Ahok Atau (BTP) Mau Cabut Laporan Mencemarkan Nama Baiknya

Berita Nasional – Basuki Tjahaja Purnama (BTP) atau Ahok telah membukakan pintu maaf kepada kedua tersangka yang mencemarkan nama baiknya.

Ahok Atau (BTP) Mau Cabut Laporan Mencemarkan Nama Baiknya

Ahok kini berencana untuk mencabut laporannya di Polda Metro Jaya.

Ahok mengaku kini tengah berkonsultasi ke Polda Metro Jaya, Terkait rencananya mencabut laporan tersebut Ahok ingin mencabut laporan dikarenakan tersangka yang sudah menghinanya sudah berusia lanjut.

(Tersangka) sudah tua dan juga sudah kalau dirinya salah, Kasian katanya ucap(BTP).

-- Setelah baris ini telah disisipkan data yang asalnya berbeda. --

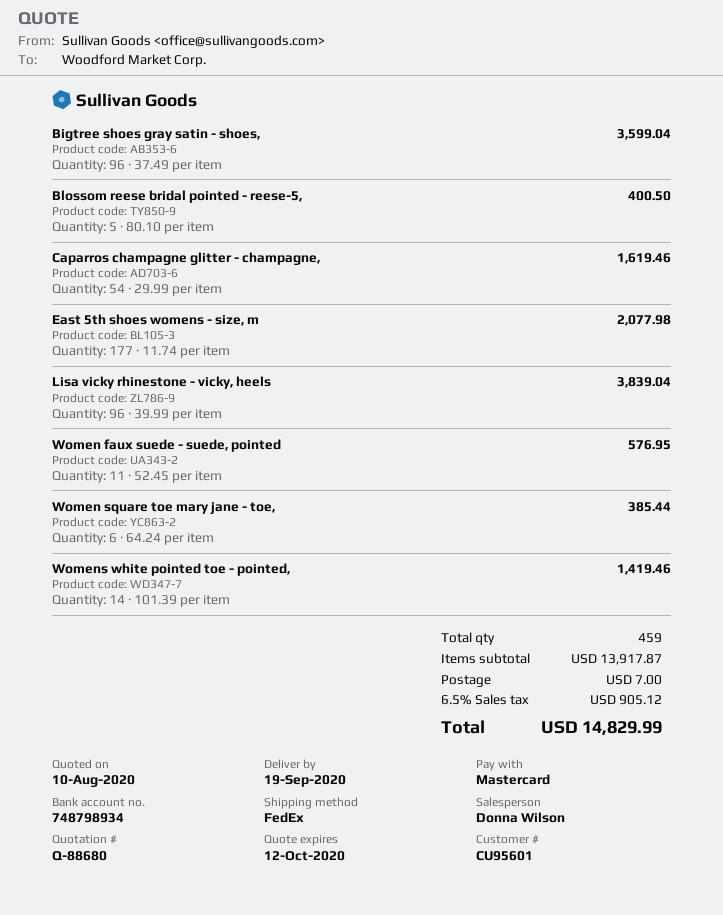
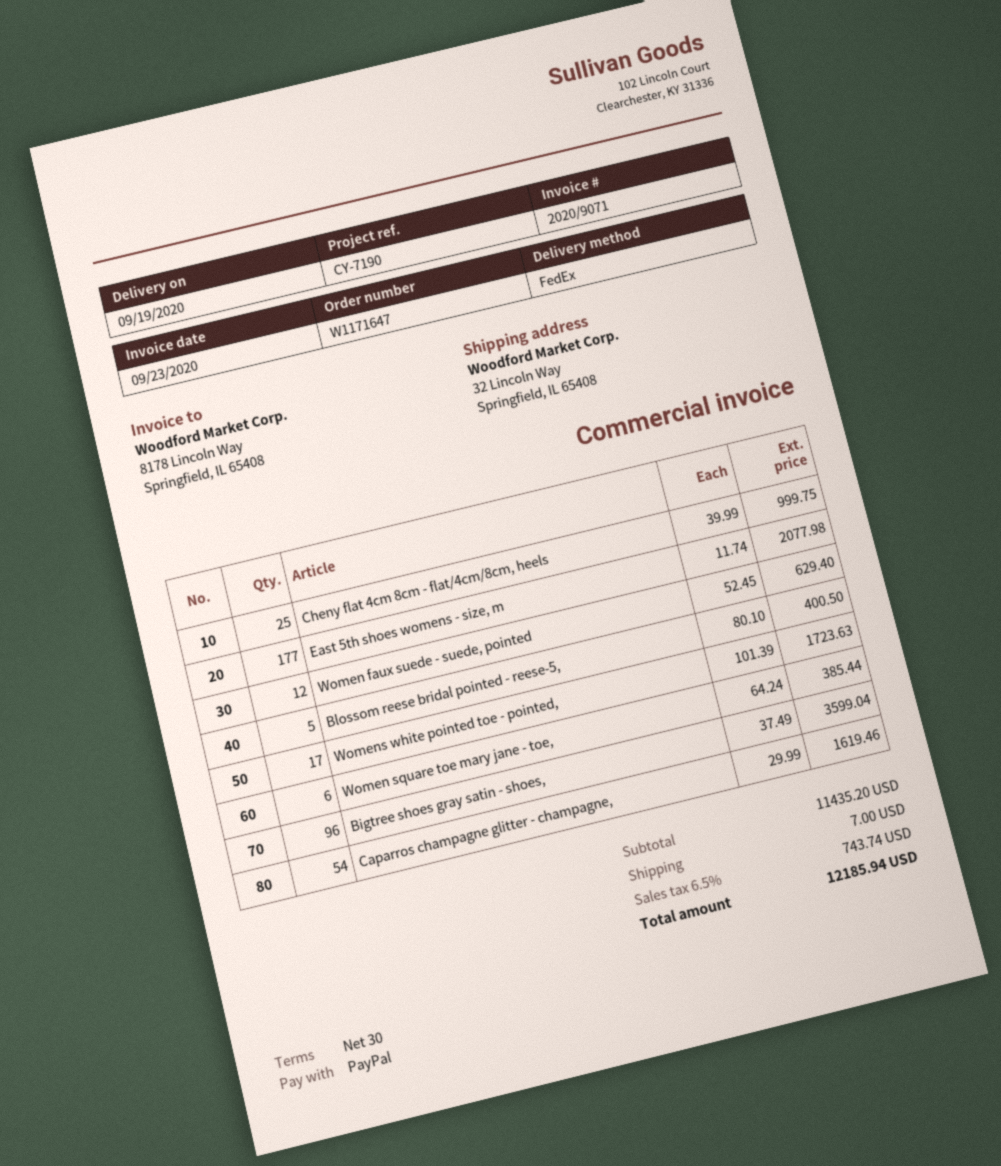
payment method: Mastercard -> PayPal
Lisa vicky rhinestone - vicky, heels: 96 x 39.99 = 3839.04 -> none
Women faux suede - suede, pointed: 11 x 52.45 = 576.95 -> 12 x 52.45 = 629.40
Womens white pointed toe - pointed,: 14 x 101.39 = 1419.46 -> 17 x 101.39 = 1723.63
Cheny flat 4cm 8cm - flat/4cm/8cm, heels: none -> 25 x 39.99 = 999.75
subtotal: 13917.87 -> 11435.20
tax: 6.5% = 905.12 -> 6.5% = 743.74
total: 14829.99 -> 12185.94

Diketahuai, Ahok alias BTP melelaui pengacaranya, Ahmad Ramzy, Telah berkoordinasi dengan pihak penyidik Polda Metro Jaya guna memproses pencabutan laporan kasusnya BTP, Ahok telah memerintahkan Ramzy mengurus pencabutan laporan tersebut.

Iya betl kami sudah berkonsultasi dengan penyidik cyber terkait teknis pencabutan laporan polisi ucap Ramzy, Namun Ramzy mengatakan hingga saat ini pihaknya masih terus berkoordinasi dengan penyidik.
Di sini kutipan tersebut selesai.